Dataset content
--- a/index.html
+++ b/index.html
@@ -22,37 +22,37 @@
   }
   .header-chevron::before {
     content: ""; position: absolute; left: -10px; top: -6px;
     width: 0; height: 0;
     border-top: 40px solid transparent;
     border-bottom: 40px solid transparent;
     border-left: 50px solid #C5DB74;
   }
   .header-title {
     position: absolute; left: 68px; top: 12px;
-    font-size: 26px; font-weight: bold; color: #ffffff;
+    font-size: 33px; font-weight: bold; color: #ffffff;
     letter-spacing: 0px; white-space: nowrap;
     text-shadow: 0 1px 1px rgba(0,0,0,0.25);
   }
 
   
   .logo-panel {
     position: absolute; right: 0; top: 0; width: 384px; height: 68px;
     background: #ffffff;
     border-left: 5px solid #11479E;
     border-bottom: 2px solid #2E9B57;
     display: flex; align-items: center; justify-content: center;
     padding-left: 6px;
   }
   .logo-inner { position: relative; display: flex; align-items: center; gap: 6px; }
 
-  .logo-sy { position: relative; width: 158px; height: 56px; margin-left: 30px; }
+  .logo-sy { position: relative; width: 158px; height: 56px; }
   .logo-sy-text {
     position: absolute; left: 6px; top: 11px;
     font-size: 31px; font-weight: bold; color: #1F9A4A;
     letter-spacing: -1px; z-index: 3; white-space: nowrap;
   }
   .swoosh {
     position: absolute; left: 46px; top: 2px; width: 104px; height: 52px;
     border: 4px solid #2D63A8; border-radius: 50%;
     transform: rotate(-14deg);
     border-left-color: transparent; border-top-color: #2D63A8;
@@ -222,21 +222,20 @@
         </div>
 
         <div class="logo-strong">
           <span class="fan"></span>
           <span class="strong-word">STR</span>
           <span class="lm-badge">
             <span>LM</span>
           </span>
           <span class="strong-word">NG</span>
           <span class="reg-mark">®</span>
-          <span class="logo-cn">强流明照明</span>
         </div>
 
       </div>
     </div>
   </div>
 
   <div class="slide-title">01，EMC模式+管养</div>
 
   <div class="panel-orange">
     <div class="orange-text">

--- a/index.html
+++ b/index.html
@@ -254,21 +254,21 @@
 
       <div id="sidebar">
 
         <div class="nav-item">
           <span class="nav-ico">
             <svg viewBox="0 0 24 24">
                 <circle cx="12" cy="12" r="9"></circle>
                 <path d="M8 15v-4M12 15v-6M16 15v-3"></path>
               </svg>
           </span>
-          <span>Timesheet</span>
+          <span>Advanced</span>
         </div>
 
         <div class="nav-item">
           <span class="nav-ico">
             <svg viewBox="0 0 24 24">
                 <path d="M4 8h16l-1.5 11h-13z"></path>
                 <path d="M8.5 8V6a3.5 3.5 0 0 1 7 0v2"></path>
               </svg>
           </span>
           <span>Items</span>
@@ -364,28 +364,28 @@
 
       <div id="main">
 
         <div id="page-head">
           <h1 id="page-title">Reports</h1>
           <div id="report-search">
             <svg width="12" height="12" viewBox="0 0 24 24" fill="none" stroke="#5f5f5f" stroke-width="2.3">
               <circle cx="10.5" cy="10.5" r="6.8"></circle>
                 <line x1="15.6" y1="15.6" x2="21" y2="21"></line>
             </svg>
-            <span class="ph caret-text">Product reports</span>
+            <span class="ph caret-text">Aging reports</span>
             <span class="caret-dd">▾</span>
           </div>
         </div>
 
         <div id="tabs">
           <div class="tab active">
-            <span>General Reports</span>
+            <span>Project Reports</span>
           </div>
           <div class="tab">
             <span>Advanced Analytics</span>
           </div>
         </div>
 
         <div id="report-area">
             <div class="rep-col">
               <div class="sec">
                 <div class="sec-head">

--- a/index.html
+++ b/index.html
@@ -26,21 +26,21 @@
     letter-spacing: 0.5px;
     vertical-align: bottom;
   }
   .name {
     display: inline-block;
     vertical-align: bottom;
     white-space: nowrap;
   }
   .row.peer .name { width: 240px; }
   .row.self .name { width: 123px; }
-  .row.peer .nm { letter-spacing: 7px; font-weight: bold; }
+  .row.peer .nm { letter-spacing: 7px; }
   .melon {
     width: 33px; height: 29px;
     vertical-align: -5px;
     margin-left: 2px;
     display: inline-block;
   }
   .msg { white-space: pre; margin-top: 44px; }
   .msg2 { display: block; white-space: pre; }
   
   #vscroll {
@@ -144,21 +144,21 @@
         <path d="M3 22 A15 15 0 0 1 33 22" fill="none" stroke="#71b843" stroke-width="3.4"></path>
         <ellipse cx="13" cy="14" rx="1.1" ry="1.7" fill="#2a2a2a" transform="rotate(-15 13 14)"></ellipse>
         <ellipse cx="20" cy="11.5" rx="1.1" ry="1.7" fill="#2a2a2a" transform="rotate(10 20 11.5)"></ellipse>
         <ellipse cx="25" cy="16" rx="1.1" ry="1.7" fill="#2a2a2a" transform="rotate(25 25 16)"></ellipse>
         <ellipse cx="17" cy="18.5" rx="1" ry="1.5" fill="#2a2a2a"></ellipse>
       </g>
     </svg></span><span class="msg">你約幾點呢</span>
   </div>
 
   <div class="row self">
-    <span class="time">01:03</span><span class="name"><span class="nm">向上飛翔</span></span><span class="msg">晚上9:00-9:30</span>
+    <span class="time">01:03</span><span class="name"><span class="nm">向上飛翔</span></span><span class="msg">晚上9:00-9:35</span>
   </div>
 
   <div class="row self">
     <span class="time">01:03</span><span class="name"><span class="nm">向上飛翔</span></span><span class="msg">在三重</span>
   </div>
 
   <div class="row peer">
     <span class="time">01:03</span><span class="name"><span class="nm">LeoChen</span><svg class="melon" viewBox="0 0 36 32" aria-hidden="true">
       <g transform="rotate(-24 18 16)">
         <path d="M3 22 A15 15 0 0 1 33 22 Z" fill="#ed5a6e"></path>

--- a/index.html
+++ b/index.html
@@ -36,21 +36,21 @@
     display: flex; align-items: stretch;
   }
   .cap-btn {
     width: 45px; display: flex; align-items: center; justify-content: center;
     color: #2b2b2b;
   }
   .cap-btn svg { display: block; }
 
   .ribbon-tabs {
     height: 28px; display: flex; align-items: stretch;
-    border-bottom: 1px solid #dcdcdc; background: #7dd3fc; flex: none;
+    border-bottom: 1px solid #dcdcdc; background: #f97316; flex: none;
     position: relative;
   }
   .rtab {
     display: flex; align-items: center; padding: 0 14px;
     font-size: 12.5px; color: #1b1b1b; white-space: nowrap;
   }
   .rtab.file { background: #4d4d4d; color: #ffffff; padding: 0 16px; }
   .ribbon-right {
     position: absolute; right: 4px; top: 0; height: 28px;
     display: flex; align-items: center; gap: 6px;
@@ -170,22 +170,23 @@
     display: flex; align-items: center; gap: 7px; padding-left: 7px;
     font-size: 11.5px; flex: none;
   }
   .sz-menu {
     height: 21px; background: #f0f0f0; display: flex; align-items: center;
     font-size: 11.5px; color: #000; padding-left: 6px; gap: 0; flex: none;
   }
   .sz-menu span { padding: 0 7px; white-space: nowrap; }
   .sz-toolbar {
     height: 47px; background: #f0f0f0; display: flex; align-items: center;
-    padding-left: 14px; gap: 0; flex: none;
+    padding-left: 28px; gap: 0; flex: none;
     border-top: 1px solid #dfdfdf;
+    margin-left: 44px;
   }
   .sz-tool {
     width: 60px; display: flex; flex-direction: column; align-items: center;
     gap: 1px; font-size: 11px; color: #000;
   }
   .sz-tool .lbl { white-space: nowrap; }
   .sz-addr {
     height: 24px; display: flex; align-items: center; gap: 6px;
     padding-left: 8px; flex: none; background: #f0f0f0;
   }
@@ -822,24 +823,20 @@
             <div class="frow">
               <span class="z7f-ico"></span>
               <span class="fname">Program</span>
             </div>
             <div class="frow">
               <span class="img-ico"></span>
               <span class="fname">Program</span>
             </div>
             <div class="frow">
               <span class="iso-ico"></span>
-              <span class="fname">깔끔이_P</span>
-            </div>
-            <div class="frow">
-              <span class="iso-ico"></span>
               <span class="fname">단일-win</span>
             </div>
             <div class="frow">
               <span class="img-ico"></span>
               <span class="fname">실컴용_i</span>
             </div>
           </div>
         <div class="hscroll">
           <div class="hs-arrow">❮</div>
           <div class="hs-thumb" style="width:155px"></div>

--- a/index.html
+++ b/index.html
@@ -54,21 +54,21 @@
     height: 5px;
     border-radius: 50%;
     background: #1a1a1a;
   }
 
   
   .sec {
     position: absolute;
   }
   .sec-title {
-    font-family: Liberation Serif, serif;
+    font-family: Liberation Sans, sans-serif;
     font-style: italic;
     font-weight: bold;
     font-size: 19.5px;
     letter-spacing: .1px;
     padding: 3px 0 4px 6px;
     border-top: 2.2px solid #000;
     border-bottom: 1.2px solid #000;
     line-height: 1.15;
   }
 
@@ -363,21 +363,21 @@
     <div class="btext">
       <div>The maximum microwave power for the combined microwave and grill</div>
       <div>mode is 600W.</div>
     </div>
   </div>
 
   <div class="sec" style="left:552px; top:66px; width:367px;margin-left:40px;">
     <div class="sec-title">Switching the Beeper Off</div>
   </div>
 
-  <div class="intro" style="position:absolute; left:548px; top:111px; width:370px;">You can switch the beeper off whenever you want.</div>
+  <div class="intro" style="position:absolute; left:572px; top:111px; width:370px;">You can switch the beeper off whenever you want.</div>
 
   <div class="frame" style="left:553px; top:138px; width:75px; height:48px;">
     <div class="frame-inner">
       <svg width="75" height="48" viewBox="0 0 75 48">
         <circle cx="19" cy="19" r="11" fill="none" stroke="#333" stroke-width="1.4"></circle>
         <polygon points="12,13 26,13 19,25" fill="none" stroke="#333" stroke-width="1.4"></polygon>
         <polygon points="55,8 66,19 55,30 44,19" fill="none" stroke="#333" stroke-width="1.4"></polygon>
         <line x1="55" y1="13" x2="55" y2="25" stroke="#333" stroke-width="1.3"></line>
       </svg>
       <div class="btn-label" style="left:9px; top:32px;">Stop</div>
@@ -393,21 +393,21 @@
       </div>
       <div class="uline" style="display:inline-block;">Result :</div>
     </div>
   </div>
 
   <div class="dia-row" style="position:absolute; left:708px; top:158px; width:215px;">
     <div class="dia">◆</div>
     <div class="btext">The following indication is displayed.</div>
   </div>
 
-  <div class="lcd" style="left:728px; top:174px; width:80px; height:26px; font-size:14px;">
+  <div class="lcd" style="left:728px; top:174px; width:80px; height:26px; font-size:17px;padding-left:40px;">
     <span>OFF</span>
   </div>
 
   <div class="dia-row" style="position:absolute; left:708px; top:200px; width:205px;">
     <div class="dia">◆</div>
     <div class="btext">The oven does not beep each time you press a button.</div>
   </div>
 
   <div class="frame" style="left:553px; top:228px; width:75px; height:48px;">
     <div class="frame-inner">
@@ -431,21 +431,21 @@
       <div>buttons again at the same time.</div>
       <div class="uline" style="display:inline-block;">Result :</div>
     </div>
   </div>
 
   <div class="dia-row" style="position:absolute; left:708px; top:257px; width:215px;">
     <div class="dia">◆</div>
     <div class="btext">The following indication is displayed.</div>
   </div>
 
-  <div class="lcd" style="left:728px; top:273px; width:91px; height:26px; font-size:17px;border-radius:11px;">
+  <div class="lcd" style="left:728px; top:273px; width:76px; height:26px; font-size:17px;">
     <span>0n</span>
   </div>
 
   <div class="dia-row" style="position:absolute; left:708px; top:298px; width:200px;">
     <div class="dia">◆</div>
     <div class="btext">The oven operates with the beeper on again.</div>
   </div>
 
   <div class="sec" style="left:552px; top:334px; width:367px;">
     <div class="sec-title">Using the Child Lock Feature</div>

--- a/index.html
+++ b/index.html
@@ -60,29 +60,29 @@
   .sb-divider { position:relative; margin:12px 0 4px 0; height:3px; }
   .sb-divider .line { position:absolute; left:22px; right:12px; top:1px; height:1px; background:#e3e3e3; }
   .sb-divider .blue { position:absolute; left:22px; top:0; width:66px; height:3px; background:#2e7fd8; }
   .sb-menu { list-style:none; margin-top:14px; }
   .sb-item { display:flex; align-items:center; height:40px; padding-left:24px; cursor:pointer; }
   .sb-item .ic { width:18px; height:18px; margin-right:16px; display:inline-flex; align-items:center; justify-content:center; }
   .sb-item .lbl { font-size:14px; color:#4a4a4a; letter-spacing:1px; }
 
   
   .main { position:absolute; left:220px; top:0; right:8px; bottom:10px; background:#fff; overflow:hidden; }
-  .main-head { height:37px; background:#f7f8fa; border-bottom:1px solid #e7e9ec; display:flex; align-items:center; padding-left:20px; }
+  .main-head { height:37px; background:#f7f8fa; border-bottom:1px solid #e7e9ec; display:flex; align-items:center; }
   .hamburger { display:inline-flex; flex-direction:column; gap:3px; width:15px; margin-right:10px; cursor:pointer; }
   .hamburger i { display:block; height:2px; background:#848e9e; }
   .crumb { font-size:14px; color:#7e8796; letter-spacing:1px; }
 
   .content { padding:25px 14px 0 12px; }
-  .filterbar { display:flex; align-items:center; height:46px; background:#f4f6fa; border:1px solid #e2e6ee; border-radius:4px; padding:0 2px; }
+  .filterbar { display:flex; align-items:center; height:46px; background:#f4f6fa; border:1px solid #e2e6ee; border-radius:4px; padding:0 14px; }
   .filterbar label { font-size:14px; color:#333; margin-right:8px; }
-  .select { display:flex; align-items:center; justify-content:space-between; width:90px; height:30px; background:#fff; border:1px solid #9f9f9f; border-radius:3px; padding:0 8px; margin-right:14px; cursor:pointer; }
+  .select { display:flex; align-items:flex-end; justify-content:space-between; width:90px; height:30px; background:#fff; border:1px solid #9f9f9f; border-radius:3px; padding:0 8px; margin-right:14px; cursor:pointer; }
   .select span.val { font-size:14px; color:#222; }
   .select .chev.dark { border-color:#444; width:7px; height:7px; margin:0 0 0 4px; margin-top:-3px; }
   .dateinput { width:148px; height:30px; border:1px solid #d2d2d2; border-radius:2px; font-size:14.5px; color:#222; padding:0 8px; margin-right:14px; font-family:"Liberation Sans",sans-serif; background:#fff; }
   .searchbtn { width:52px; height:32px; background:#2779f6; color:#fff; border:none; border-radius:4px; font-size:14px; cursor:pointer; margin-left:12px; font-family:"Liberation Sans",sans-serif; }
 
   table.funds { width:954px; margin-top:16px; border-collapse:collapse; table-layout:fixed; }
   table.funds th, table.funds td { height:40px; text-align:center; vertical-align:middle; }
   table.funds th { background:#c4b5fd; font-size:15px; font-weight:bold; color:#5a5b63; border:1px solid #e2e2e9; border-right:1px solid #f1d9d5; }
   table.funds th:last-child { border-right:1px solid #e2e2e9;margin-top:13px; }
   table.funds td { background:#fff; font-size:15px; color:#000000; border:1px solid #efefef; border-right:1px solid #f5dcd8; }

About this task
In the records above, which lines hold the string "rtab"? Copy each one.

Output for this exercise
   .rtab {
   .rtab.file { background: #4d4d4d; color: #ffffff; padding: 0 16px; }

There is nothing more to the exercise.